## Work required
Keep every word of the listing and drop the images when you write it out.

## Record excerpts
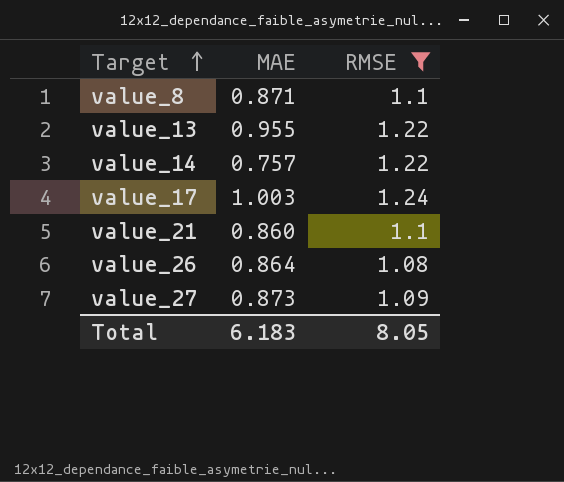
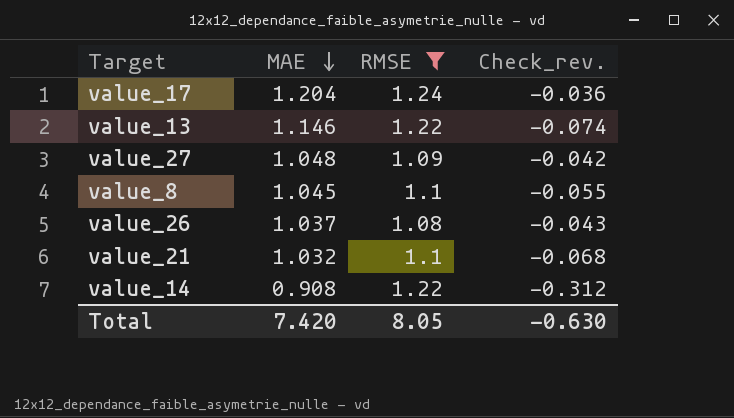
row order: Target ascending -> MAE descending
column Check_rev. | formula: none -> [MAE] - [RMSE]
value_17 | MAE: 1.003 -> 1.204
value_13 | MAE: 0.955 -> 1.146
value_27 | MAE: 0.873 -> 1.048
value_8 | MAE: 0.871 -> 1.045
value_26 | MAE: 0.864 -> 1.037
value_21 | MAE: 0.860 -> 1.032
value_14 | MAE: 0.757 -> 0.908
Total | MAE: 6.183 -> 7.420

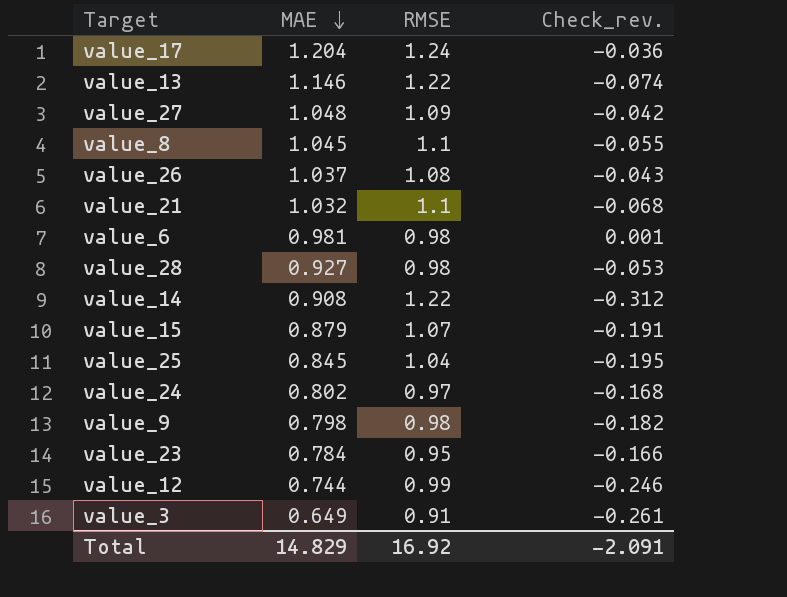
filter: RMSE >= 1.08 -> none
Total | MAE: 7.420 -> 14.829
Total | RMSE: 8.05 -> 16.92
Total | Check_rev.: -0.630 -> -2.091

## Exercise response
row order: Target ascending -> MAE descending
column Check_rev. | formula: none -> [MAE] - [RMSE]
value_17 | MAE: 1.003 -> 1.204
value_13 | MAE: 0.955 -> 1.146
value_27 | MAE: 0.873 -> 1.048
value_8 | MAE: 0.871 -> 1.045
value_26 | MAE: 0.864 -> 1.037
value_21 | MAE: 0.860 -> 1.032
value_14 | MAE: 0.757 -> 0.908
Total | MAE: 6.183 -> 7.420

filter: RMSE >= 1.08 -> none
Total | MAE: 7.420 -> 14.829
Total | RMSE: 8.05 -> 16.92
Total | Check_rev.: -0.630 -> -2.091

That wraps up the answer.